Costretto a rifugiarsi in Francia
a causa della pessima condizione nella quale versava il settore cinematografico
in Danimarca, Carl Theodor Dreyer, finanziato da Gaumont, scrive con questo
film una delle pagine della storia del cinema muto (cui s’inserisce nella
corrente dell’espressionismo), ma non solo. La passione di Giovanna
d’Arco, come dicono le didascalie che introducono al fatto, è la storia di una
giovane donna credente messa a confronto con un consenso di teologi ottusi e
giuristi intransigenti. Il personaggio di una martire consegnata alla
storia, è interamente sostenuto dal primo piano dell’attrice Renée Falconetti,
il cui volto candido e quasi in estasi divina è solcato solo dalle linee del
pianto. È il chiaro del suo viso, infatti, illuminato dal bianco e nero di
Rudolph Maté, che parla contro i volti segnati dei giudici del tribunale o dei
militari, che reagisce ad offese ed umiliazioni e minacce di morte e scomunica,
perché Dreyer è convinto del suo rapporto con il divino, quella costante
visionarietà che illumina il suo sguardo.
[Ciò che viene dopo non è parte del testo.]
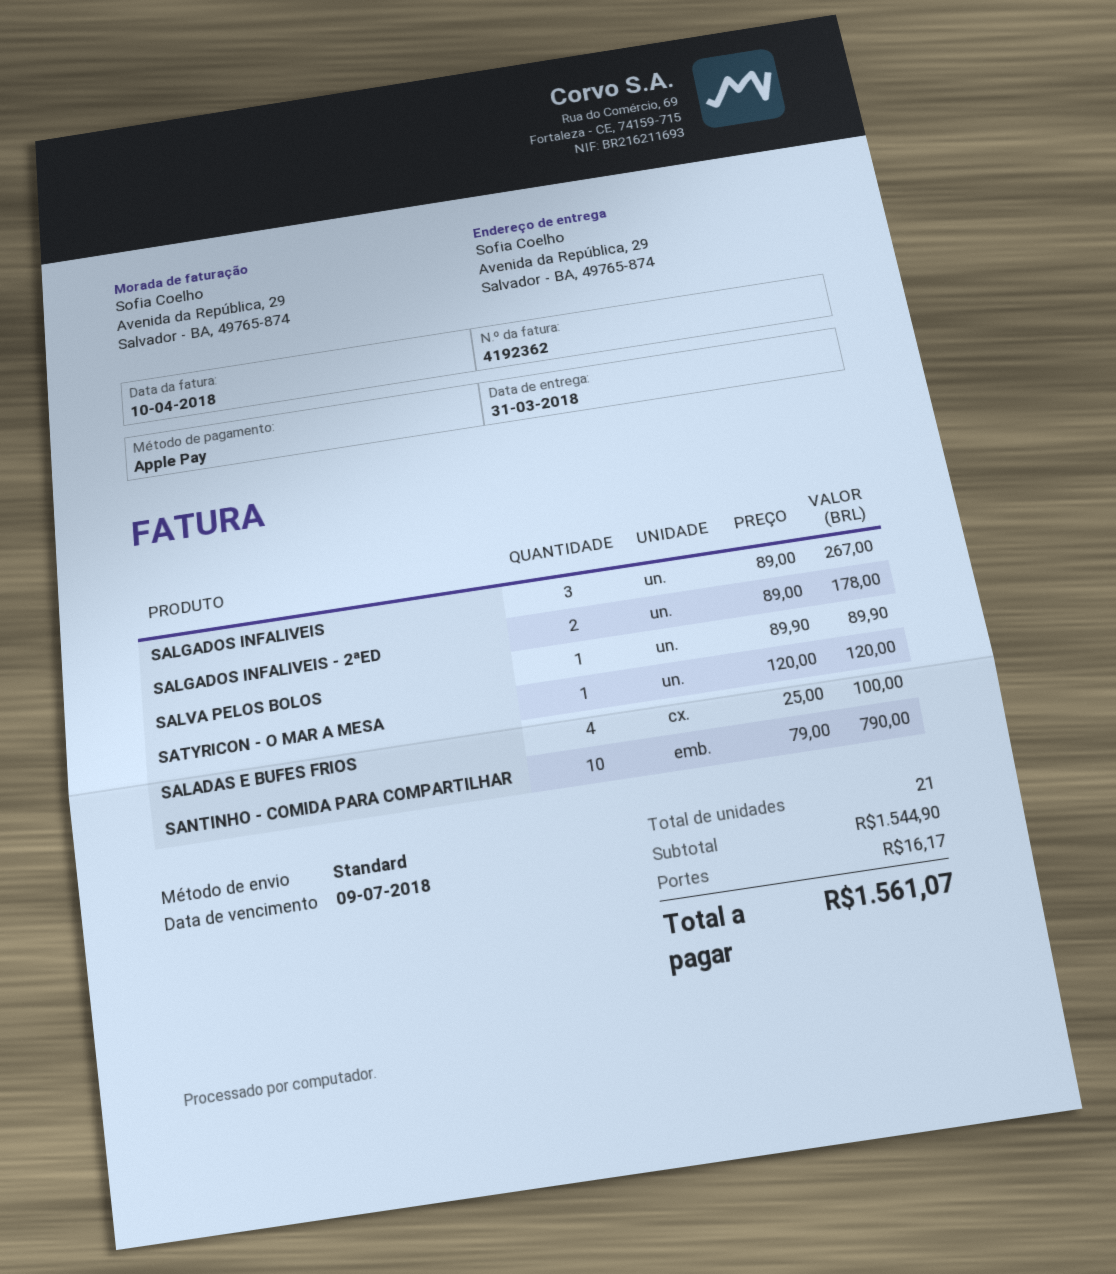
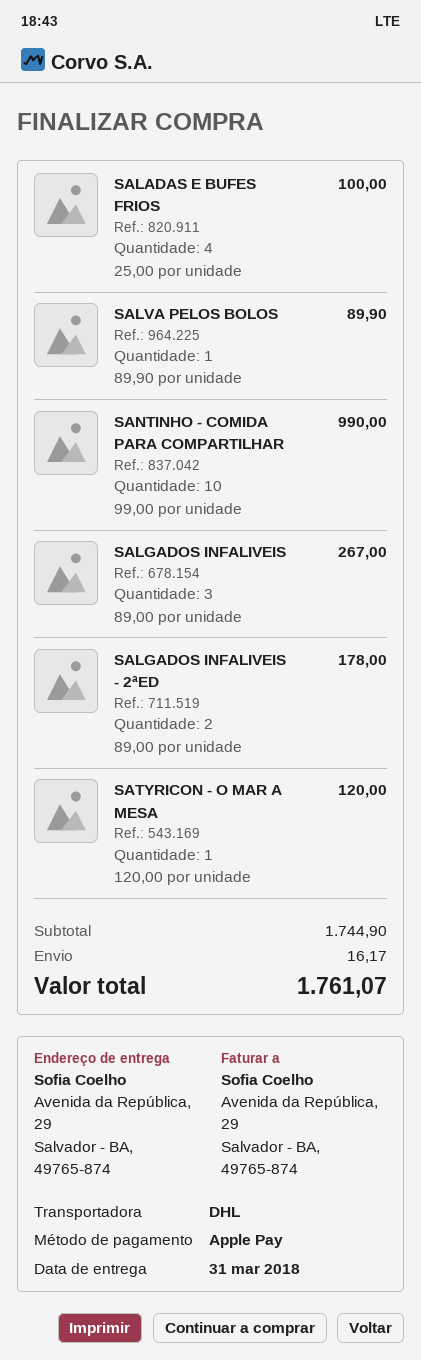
shipping method: standard -> DHL
SANTINHO - COMIDA PARA COMPARTILHAR: 10 x 79.00 = 790.00 -> 10 x 99.00 = 990.00
subtotal: 1544.90 -> 1744.90
total: 1561.07 -> 1761.07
Ed è, infatti, da subito, con tutta
la prima fase del processo che il regista riesce ad intervenire sui personaggi
grazie ad una fotografia chiara ma soprattutto all’uso della m.d.p. che
mantiene i rapporti di posizione (inquadratura dal basso per i prelati, poiché
Jean è seduta) ed allo sviluppo della teoria del montaggio, in questa pellicola
sostenuto quasi completamente dagli sguardi degli attori e da un senso pratico
del ritmo. La scelta delle inquadrature strette sui volti fu necessaria anche
per motivi di ordine tecnico poiché sarebbe stato piuttosto difficile e costoso
fare un’intera ricostruzione delle scenografie necessarie per la messa in scena
di questo periodo storico. Sta di fatto che la tecnica di recitazione della
Falconetti e lo stile registico di Dreyer, basato essenzialmente sul primo e
primissimo piano, sono finalizzati a isolare l’attore dallo spazio e
assolutizzare l’espressione della sua interiorità [i]. La passione di Giovanna d’Arco è
soprattutto un film che fa larghissimo uso della simbologia: l’ombra della
grata della cella che è una croce sul pavimento, poi calpestata ed occupata dal
prelato che finge la misericordia; la fossa scavata e dalla quale sbuca un
teschio umano, l’annunciazione della morte che incombe su Jean; la mano di Sua
Eminenza che si ritira non appena ha detto che di lei la Chiesa ne avrà pietà…
Il cinema di Dreyer è anche un insieme di invenzioni narrative e visive: padronanza
assoluta dei carrelli; i dettagli sugli attrezzi di tortura e l’intensità, il
pathos della scena che cresce, aumenta, accelera al ritmo della ruota chiodata;
la panoramica a destra che segue il fanciullo e che svela il corpo della madre
uccisa tra la folla; la soggettiva del cannone che spara sul popolo in rivolta;
l’incisione del braccio di Jean e lo zampillo di sangue nella bacinella.
Assoluta tutta la sequenza del rogo nella quale il montaggio delle inquadrature
di lei, della folla, dei militari, dei prelati, del libero volo degli uccelli e
del bastone che tiene il crocifisso, è sostenuto da invenzioni visive sempre
spiazzanti come le inquadrature da sotto, nella folla, nella ressa, o quelle
dall’alto che mostrano l’uscita dei militari, l’armamento. Sono, infatti, gli elementi
fisici, purificati e scarnificati al massimo che il regista sceglie quali
propri simboli espressionisti, che gli permettono di giungere alla
rappresentazione dello spirito senza travalicare la realtà sensibile [ii].
La pellicola, da un punto di vista tematico, oltre ad esaltare il nazionalismo
spirituale post bellico della Francia, si basa soprattutto su una critica
massiccia al sistema clericale, concentrata nella frase di un prelato che
sostiene un’offesa all’istituzione come giustificazione alla condanna a morte
della ragazza “Dal momento che siete certa della vostra Salvezza, allora non
avete bisogno della Chiesa?”. La risposta della pulzella d’Orleans, che
sceglie la morte seguendo il proprio fanatismo religioso [iii],
appare come un vero e proprio inno al martirio, la liberazione nella morte
(sceneggiatura dello stesso regista con la collaborazione di Joseph Delteil).
Rimane comunque che una grande forza spirituale emana da questo film dalla
stilizzazione estrema, contenente tutte le teorie estetiche del regista:
l’interesse per il volto umano, l’antinaturalismo, le simbologie [iv].
Di questa pellicola furono girati 85 mila metri ma ne furono utilizzati in fase
di montaggio solo 2.200. Davvero travagliata è però la storia della pellicola:
persa la copia originale nell’incendio dei laboratori dell’UFA a Berlino nel
1928, ne fu rieditata una seconda con il materiale scartato dalla prima. Nel
1952 questa fu manomessa da G.M. Lo Luca che, per inserirvi il commento sonoro,
aumentò la velocità fino a 24 fotogrammi, anziché rispettare i 20 della
versione originale. Nel 1981 è stata infine trovata una copia del primo
originale in un ospedale psichiatrico norvegese [v].